- What you need to do -
Among the entries below, how many lines have the string "method" in them? Only the number should be given.
Study material below:
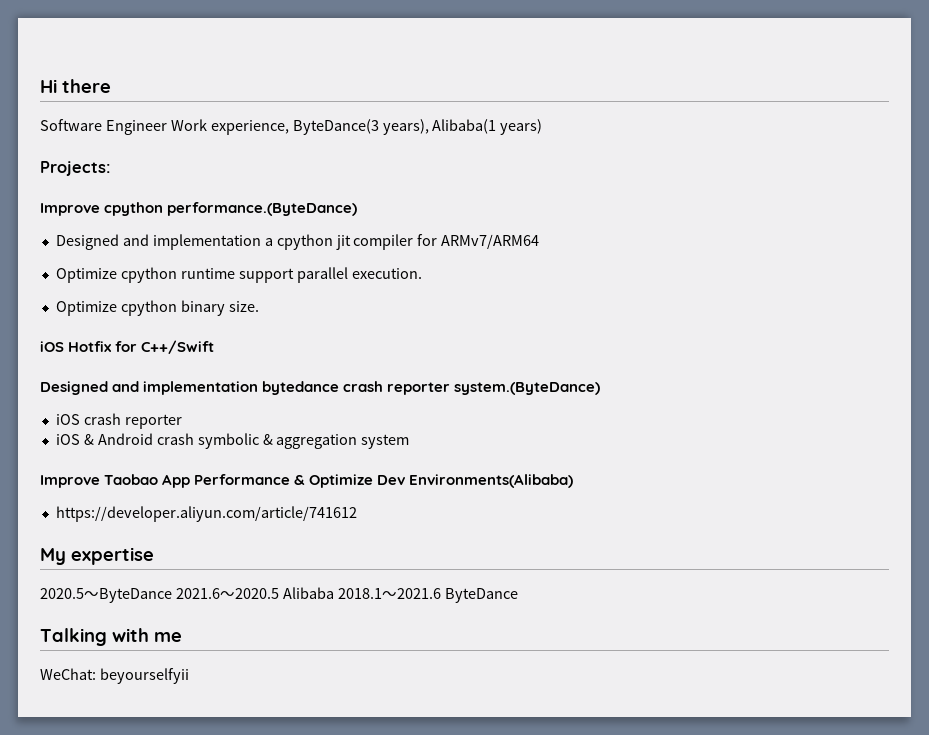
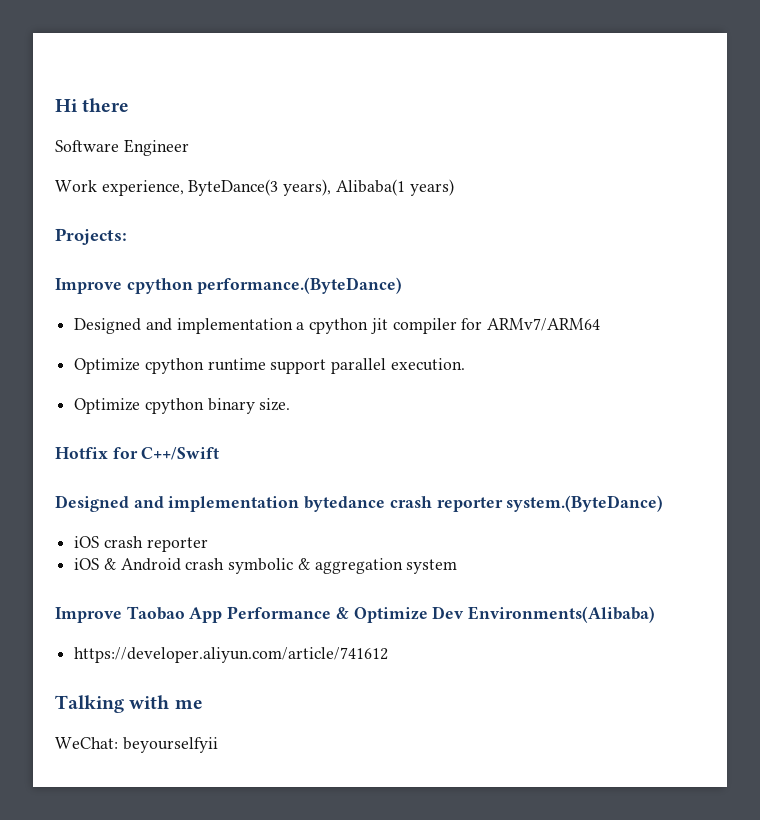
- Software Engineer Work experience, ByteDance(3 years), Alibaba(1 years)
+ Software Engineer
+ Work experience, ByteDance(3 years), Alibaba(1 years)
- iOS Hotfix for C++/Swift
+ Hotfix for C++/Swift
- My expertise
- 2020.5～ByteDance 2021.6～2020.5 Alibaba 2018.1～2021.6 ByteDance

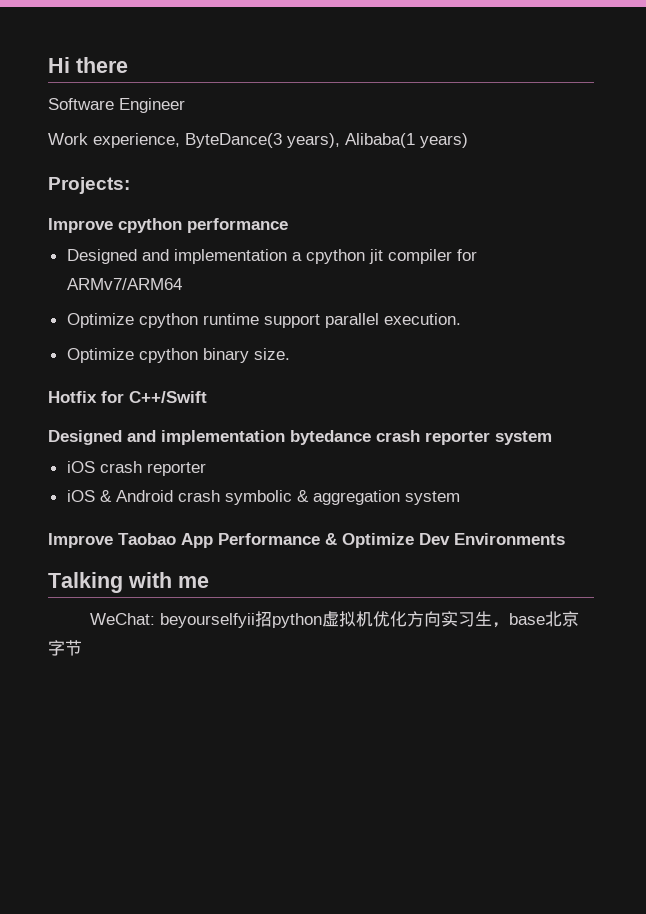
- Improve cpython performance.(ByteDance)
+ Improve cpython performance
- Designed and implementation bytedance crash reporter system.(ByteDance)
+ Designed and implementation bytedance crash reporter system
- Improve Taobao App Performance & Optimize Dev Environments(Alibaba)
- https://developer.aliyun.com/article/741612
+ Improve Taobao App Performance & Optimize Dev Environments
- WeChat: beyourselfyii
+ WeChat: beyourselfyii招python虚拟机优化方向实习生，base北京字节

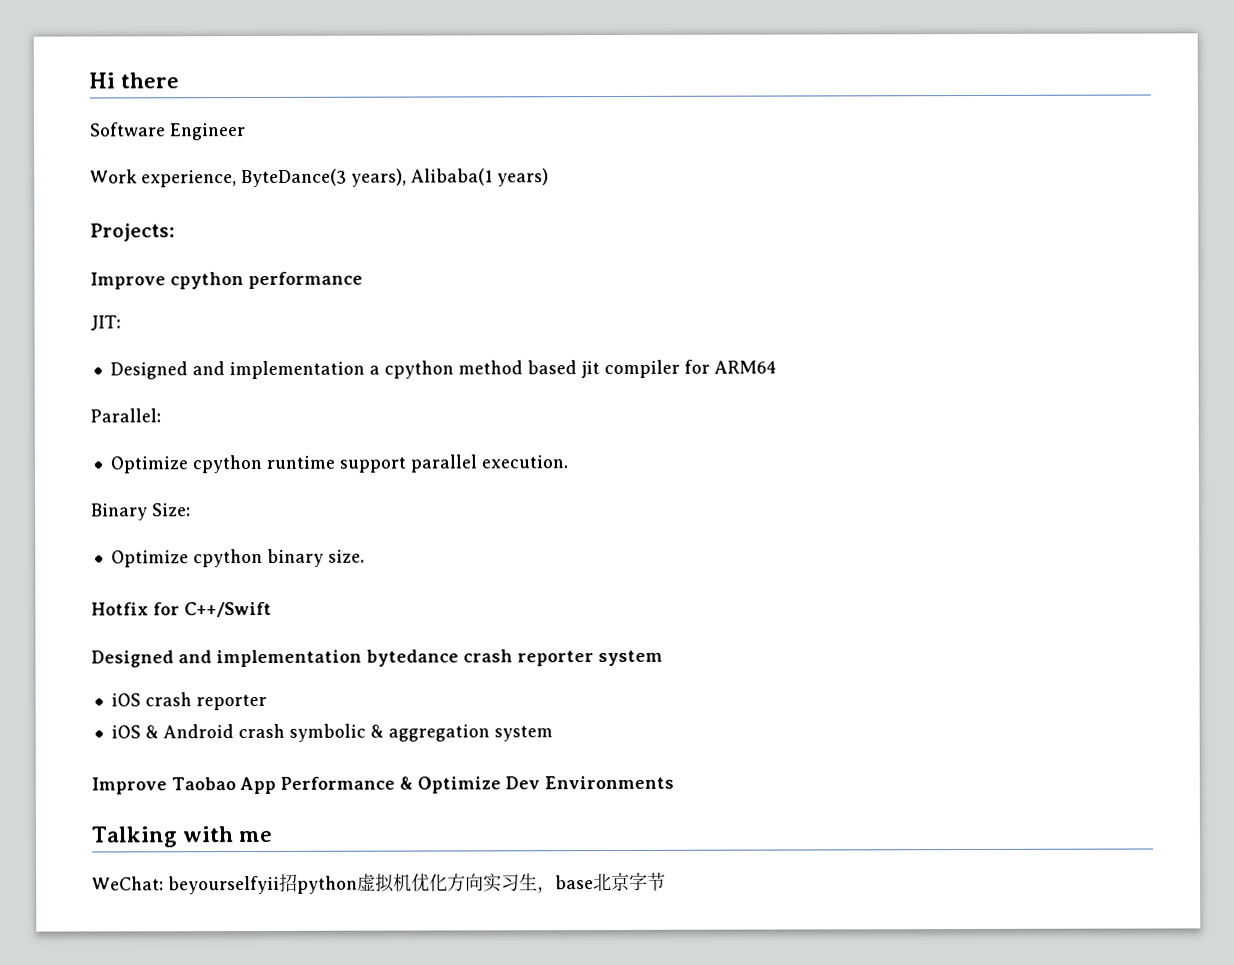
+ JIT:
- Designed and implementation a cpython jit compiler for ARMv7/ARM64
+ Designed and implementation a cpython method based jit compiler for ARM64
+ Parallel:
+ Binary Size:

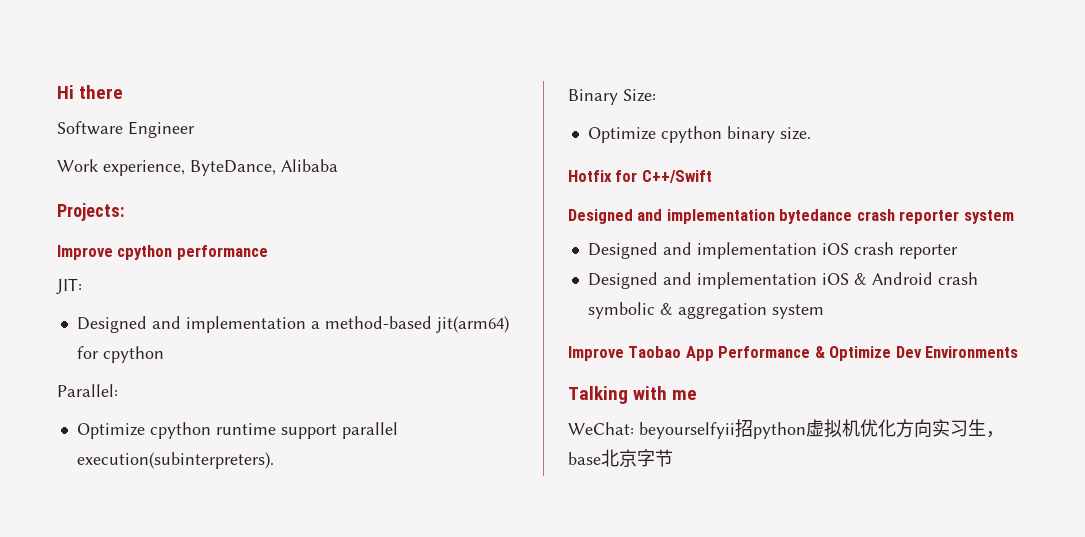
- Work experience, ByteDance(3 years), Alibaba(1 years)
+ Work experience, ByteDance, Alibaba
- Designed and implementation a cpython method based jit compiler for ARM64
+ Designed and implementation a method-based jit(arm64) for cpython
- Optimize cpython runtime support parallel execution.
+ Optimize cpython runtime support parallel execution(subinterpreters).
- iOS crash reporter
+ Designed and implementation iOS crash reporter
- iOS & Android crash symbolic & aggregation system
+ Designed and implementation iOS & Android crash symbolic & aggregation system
End of Study material.
- Output -
3